** AVAILABLE DATA follows **
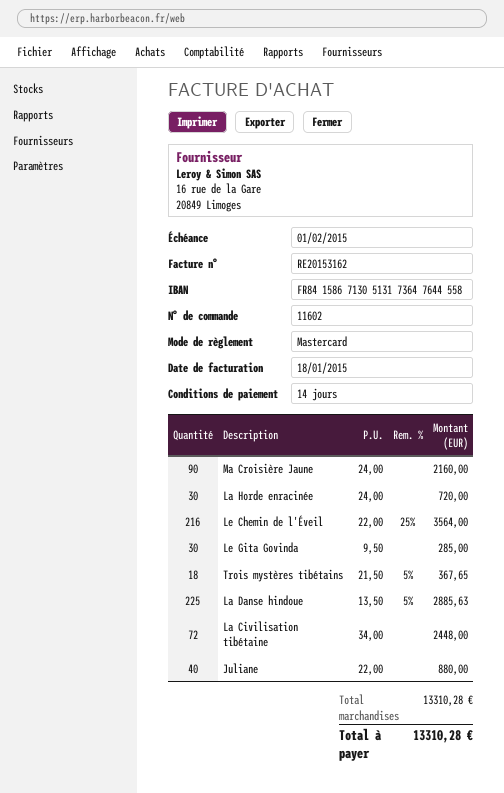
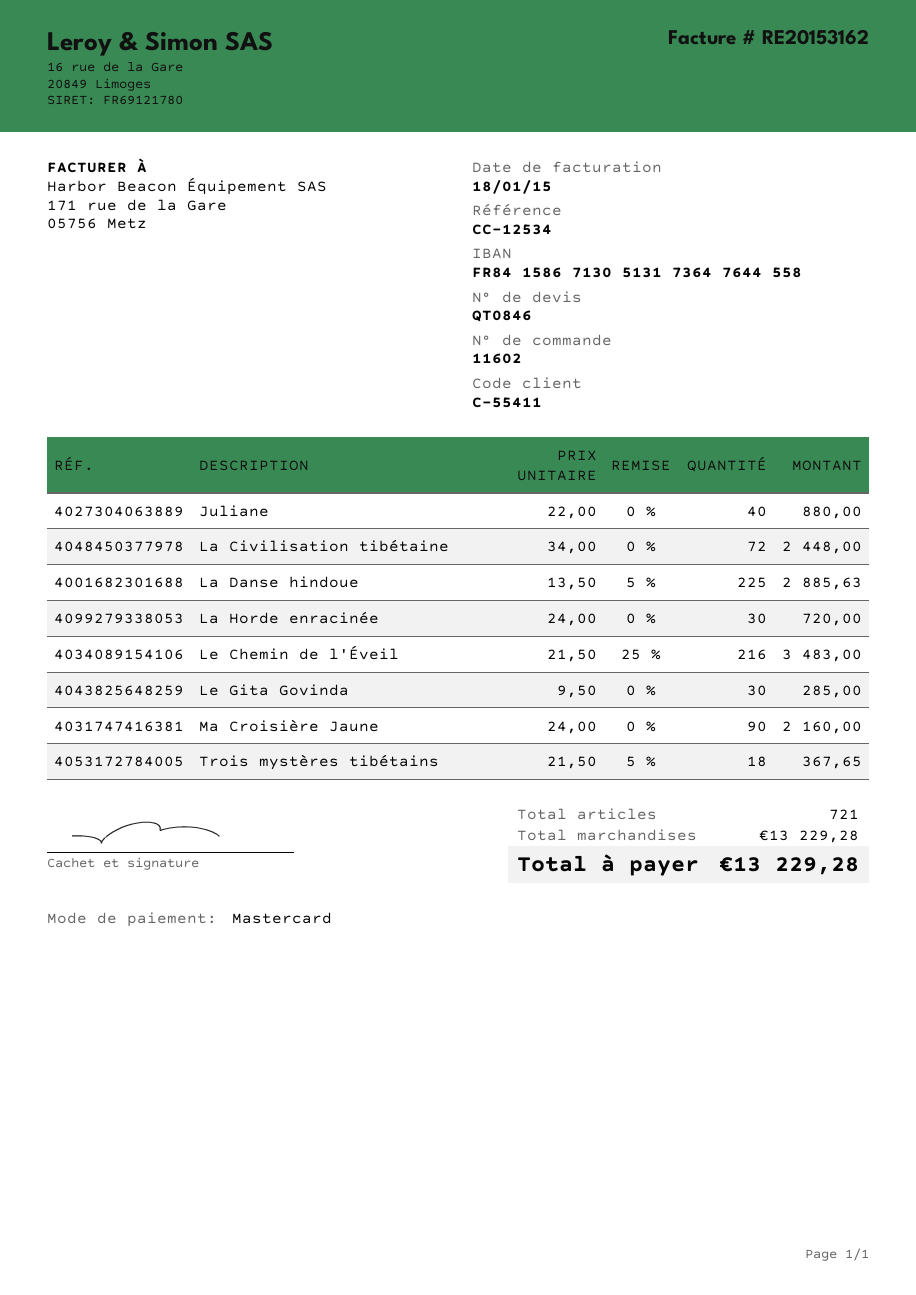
Le Chemin de l'Éveil: 216 x 22.00 - 25% = 3564.00 -> 216 x 21.50 - 25% = 3483.00
subtotal: 13310.28 -> 13229.28
total: 13310.28 -> 13229.28

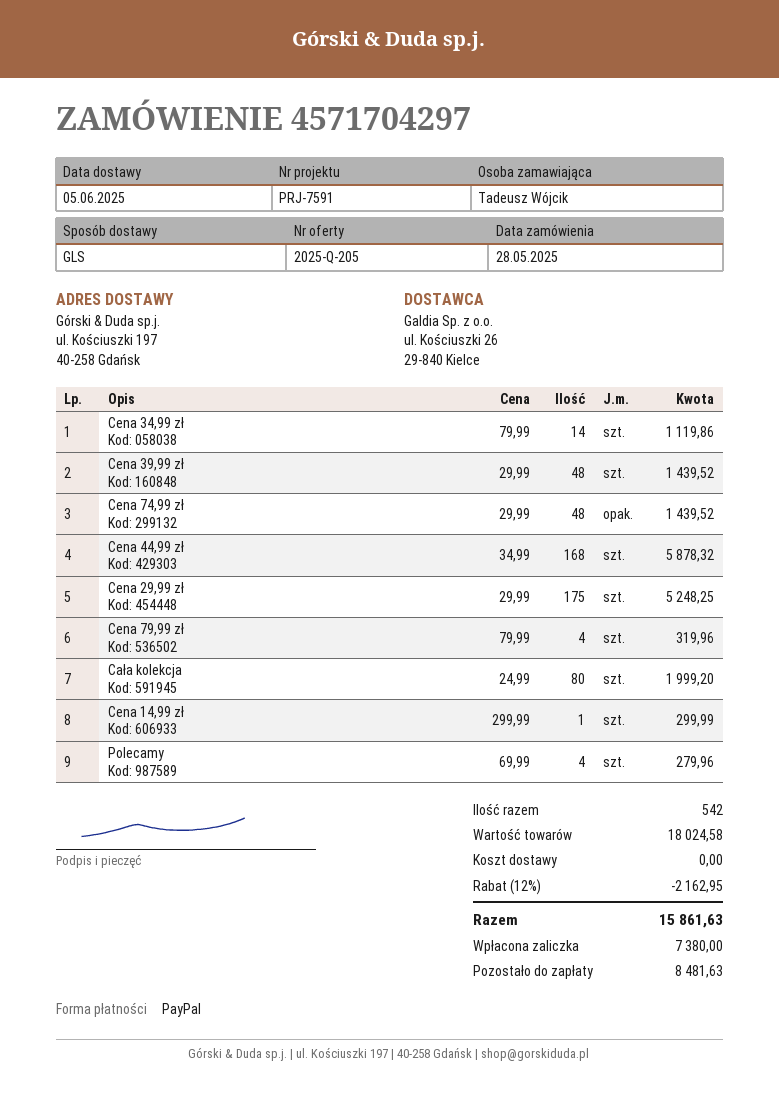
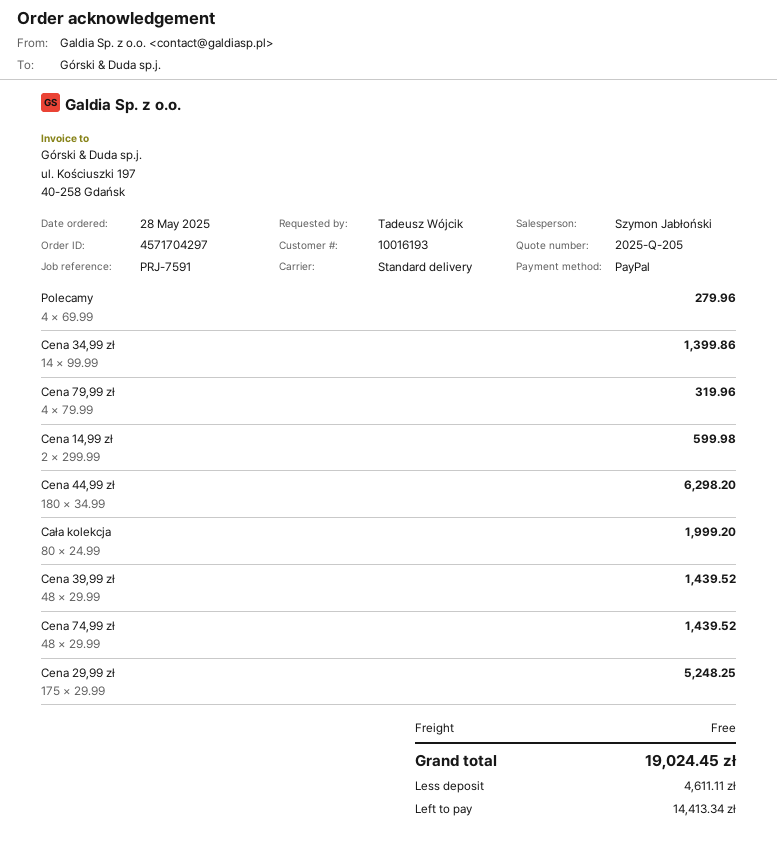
shipping method: GLS -> standard
Cena 34,99 zł: 14 x 79.99 = 1119.86 -> 14 x 99.99 = 1399.86
Cena 44,99 zł: 168 x 34.99 = 5878.32 -> 180 x 34.99 = 6298.20
Cena 14,99 zł: 1 x 299.99 = 299.99 -> 2 x 299.99 = 599.98
discount: 12% = 2162.95 -> none
total: 15861.63 -> 19024.45
deposit: 7380.00 -> 4611.11
balance: 8481.63 -> 14413.34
** End of AVAILABLE DATA **
### TASK GOAL
Transcribe the full listing exactly, but keep every image out of it.

### THE COMPLETED TASK
Le Chemin de l'Éveil: 216 x 22.00 - 25% = 3564.00 -> 216 x 21.50 - 25% = 3483.00
subtotal: 13310.28 -> 13229.28
total: 13310.28 -> 13229.28

shipping method: GLS -> standard
Cena 34,99 zł: 14 x 79.99 = 1119.86 -> 14 x 99.99 = 1399.86
Cena 44,99 zł: 168 x 34.99 = 5878.32 -> 180 x 34.99 = 6298.20
Cena 14,99 zł: 1 x 299.99 = 299.99 -> 2 x 299.99 = 599.98
discount: 12% = 2162.95 -> none
total: 15861.63 -> 19024.45
deposit: 7380.00 -> 4611.11
balance: 8481.63 -> 14413.34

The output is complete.